I realize I’ve attempted to get help as early as my teenage years and even beyond with no success.  But you have awoken me now – in this late part of my 40’s – to the hope of healing from my past.  You are showing me that I can have a future free from the pain – free from the past — free from the depression.

You are showing me that there is life after abuse.  Life after rape.  Life after neglect. Life after drugs.  Life after darkness.  Life after shame.  Life after guilt.Life after the porn industry.  Oh the life I’ve had………….

You are showing me that I still have hope of finding someone who will love me for who I am.

You are showing me I am capable of losing the weight I have gained and I can run again if I keep moving forward and quit looking back.  If I focus on the future and quit speaking negatively.

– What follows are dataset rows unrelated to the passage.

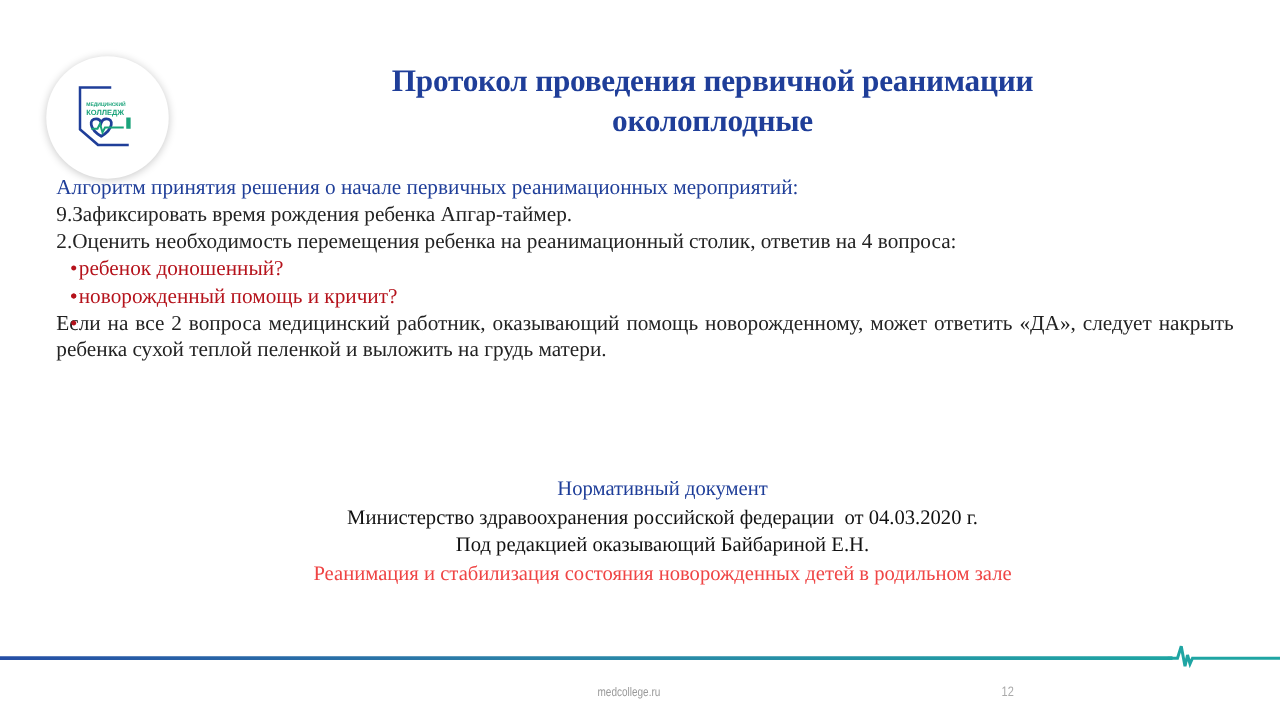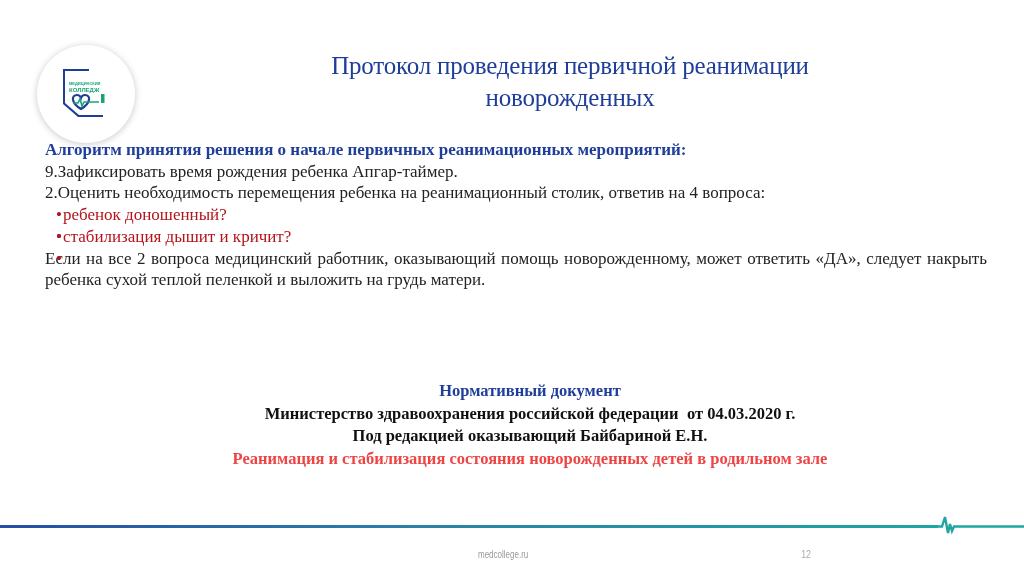--- a/index.html
+++ b/index.html
@@ -14,7 +14,7 @@
   .logo-circle svg { position:absolute; left:22px; top:20px; }
   .title {
     position:absolute; left:250px; top:50px; width:640px; text-align:center;
-    color:#1f3e99; font-weight:normal; font-size:25px; line-height:32px;
+    color:#1f3e99; font-weight:bold; font-size:25px; line-height:32px;
     letter-spacing:-0.2px;
   }
   .body-text {

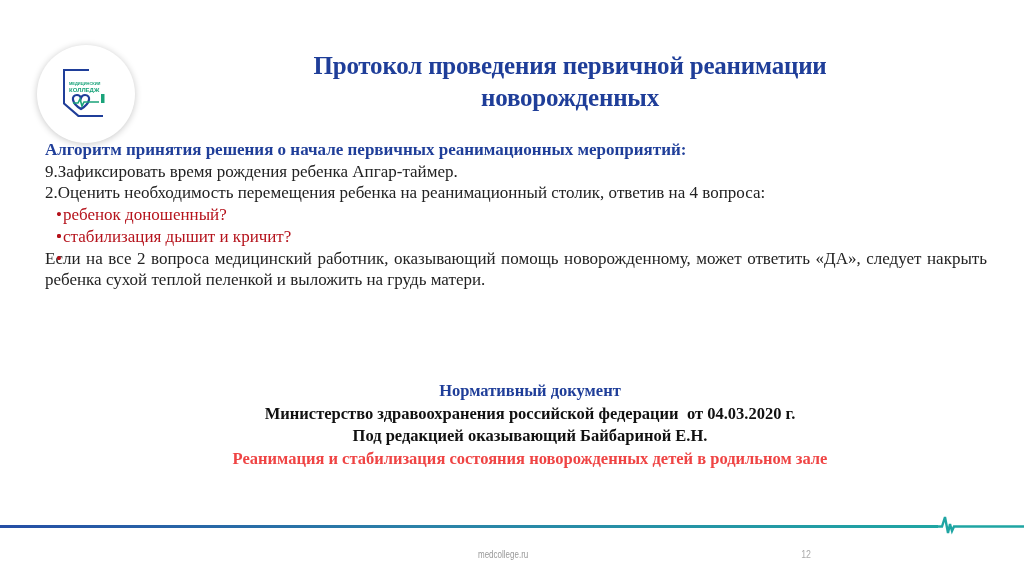--- a/index.html
+++ b/index.html
@@ -56,7 +56,7 @@
 
 <div class="title">
   <div>Протокол проведения первичной реанимации</div>
-  <div>новорожденных</div>
+  <div>околоплодные</div>
 </div>
 
 <div class="body-text">

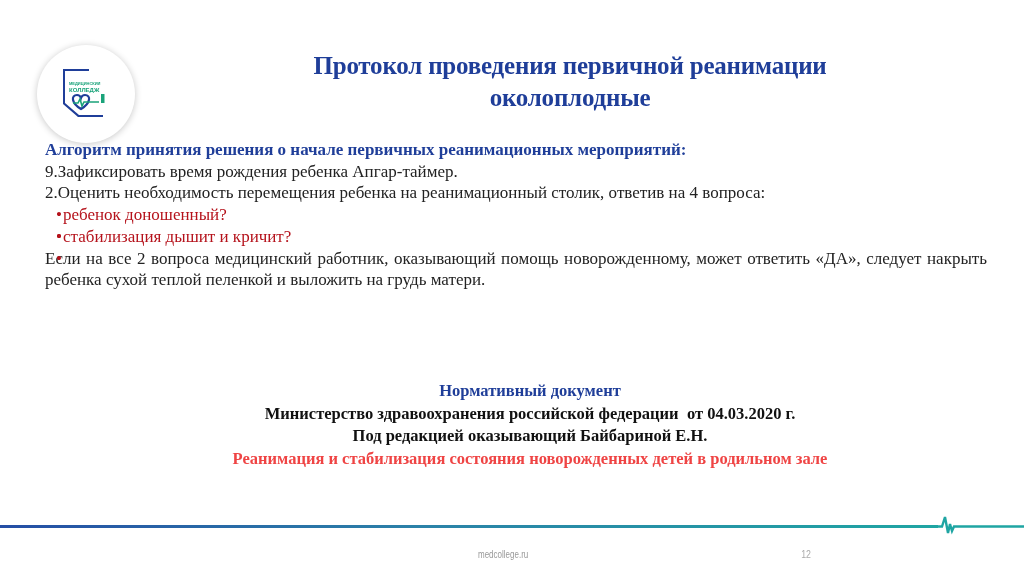--- a/index.html
+++ b/index.html
@@ -21,7 +21,7 @@
     position:absolute; left:45px; top:139px; width:942px;
     font-size:17px; line-height:21.7px; color:#222;
   }
-  .body-text .heading { color:#1f3e99; font-weight:bold; }
+  .body-text .heading { color:#1f3e99; font-weight:normal; }
   .body-text .red { color:#b5121b; }
   .bullet { padding-left:18px; position:relative; }
   .bullet .dot { position:absolute; left:11px; top:0; }

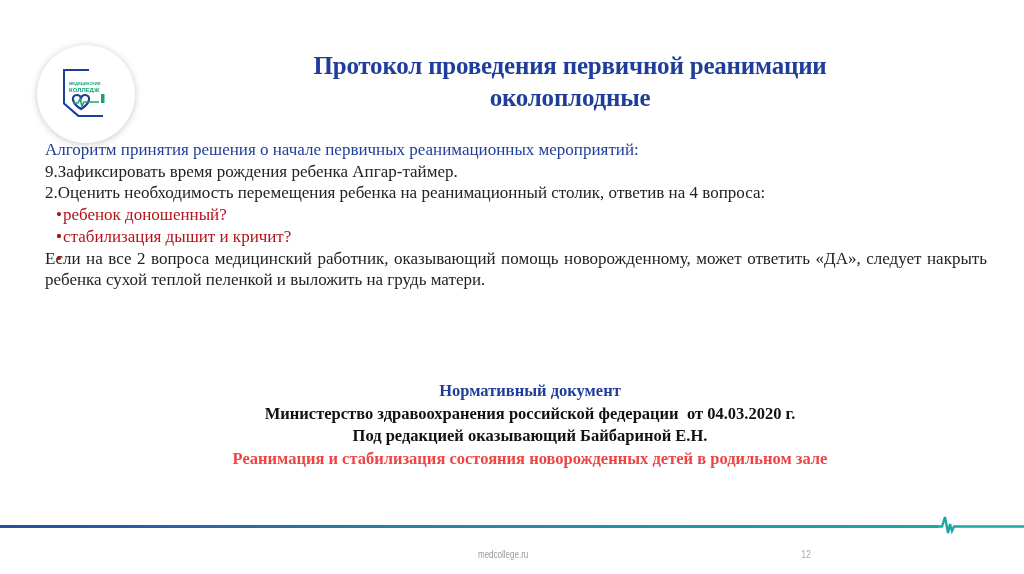--- a/index.html
+++ b/index.html
@@ -72,7 +72,7 @@
   </div>
   <div class="bullet red">
     <span class="dot">•</span>
-    <span>стабилизация дышит и кричит?</span>
+    <span>новорожденный помощь и кричит?</span>
   </div>
   <div class="bullet red">
     <span class="dot">•</span>

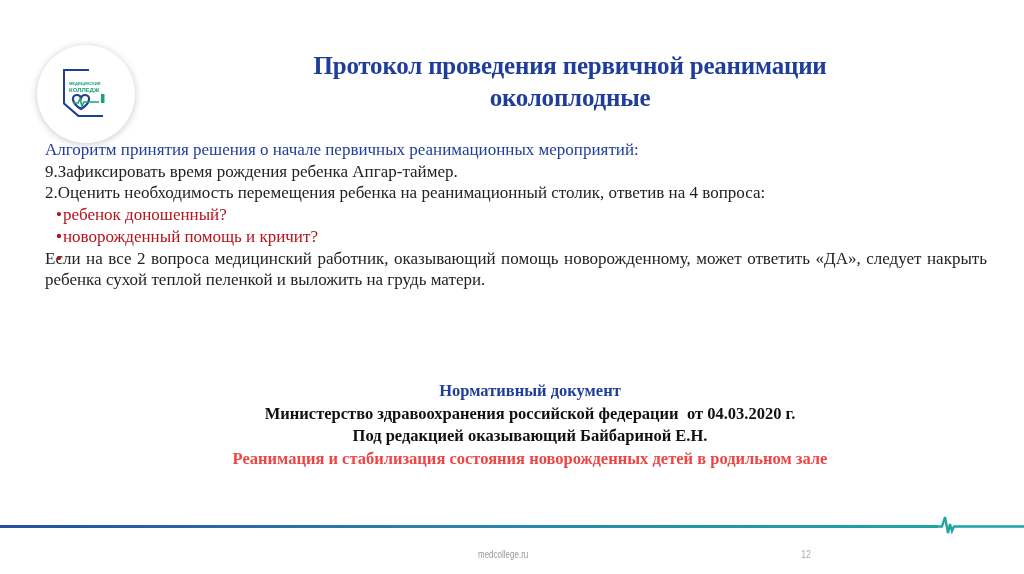--- a/index.html
+++ b/index.html
@@ -28,7 +28,7 @@
   .justify { text-align:justify; text-align-last:left; }
   .norm {
     position:absolute; left:100px; top:380px; width:860px; text-align:center;
-    font-weight:bold; font-size:16.5px; line-height:22.7px; color:#111;
+    font-weight:normal; font-size:16.5px; line-height:22.7px; color:#111;
   }
   .norm .blue { color:#1f3e99; }
   .norm .red { color:#ef4444; }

You are giving me hope and showing me that I have been cleansed of my sins; yet I need to repent of the ones I have committed recently and truly repent – not just say “I’m sorry” and still continue to do them over and over again.  I must truly repent in my heart of hearts.  I must turn away from the sin and never do it again.  Which means – when I don’t “feel” (NOTE:  not feeling like doing something is not the same thing as actually doing the act) like getting out of bed and going to work – it means that I must actually GET OUT OF BED – and once I do – I must thank you for getting me up and out of bed and into the shower and out the door and to work.  I know that by doing so, I have saved not only myself, but I have saved my job and I have honored you.

You are showing me that I can silence the demons by focusing on you.  When I focus on you and not on the negativity; the demons are silenced.  When I focus on what you are willing to help me with (I was going to say what you can do for me – but that sounds so selfish, but I know that you know what I mean – it’s not in a selfish way – but how you can help me heal – how you’re teaching me to be more like Christ – how you’re teaching me to follow you) that the other sounds cannot be heard.  That I need to make them go away in order to hear your voice.

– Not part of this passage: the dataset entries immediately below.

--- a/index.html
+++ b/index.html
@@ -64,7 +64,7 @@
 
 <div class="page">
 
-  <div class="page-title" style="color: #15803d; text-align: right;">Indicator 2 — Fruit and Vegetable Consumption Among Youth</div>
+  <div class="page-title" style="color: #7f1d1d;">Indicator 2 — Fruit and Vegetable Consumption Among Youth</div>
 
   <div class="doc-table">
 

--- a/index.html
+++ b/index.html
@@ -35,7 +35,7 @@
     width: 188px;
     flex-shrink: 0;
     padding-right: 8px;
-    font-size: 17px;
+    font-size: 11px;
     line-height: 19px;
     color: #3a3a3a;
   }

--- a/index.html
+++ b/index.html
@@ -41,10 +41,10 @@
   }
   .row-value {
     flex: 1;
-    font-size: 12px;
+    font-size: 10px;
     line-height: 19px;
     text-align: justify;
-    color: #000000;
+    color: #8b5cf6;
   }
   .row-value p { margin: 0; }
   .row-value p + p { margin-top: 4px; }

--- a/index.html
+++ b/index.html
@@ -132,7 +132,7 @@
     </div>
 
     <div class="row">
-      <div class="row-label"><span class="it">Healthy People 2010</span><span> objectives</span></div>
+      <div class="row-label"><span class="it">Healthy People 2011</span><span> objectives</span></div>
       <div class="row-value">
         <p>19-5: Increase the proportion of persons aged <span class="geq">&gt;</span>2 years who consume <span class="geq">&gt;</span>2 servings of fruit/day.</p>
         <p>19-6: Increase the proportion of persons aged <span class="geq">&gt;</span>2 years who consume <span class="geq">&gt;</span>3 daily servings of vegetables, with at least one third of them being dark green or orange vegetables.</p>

I discovered tonight that I enjoy the company of people who are enjoying your company as well.  Who are wanting to learn more about you as well.  That I enjoy being with other followers of Christ.

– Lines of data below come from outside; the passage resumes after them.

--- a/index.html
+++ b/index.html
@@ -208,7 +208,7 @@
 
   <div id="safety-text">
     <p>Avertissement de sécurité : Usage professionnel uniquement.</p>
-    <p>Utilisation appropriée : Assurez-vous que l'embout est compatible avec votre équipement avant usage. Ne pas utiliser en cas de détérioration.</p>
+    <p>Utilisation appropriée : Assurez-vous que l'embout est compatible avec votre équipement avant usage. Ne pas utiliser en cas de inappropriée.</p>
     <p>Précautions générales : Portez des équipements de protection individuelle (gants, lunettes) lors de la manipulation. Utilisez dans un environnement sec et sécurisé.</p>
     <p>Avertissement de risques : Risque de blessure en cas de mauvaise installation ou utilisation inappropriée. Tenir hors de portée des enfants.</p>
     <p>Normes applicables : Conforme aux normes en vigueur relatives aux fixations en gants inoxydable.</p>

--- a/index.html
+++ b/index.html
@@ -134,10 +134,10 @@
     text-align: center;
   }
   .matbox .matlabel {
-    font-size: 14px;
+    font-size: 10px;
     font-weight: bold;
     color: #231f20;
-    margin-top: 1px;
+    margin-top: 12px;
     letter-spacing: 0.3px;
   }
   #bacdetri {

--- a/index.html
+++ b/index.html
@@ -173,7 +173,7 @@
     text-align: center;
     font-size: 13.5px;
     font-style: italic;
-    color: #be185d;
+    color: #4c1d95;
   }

Most of all, I want to thank you for saving me.  For saving me from the destructive path I was following.  The path, which had I remained on, surely would have meant I would have ended my life.  You know I had attempted to end my life numerous times.  One attempt was almost successful but I was only saved by Jodi and her roommate.  If not for their intervention, I would not be here to tell you thank you.  All of the other attempts, I can honestly state had to be your intervention because there was no one else to save me, except one other and that was Grandma.  I suppose you really do have a plan for my life.  I may not know what it is yet.  I’m still trying to figure that part out.  I don’t quite understand why I had to suffer the atrocities which I suffered; however, I know from Romans 8:28, you work all things together for good for those who love you and who are called  according  to your purpose (I paraphrased).

So, thank you for my life.  Thank you for the people you have placed in my life — the fantastic, the good, the frustrating, the bad and the evil.   In all of these people, I know you are trying to teach me many lessons.  May my ears be opened to hear and my eyes opened to see.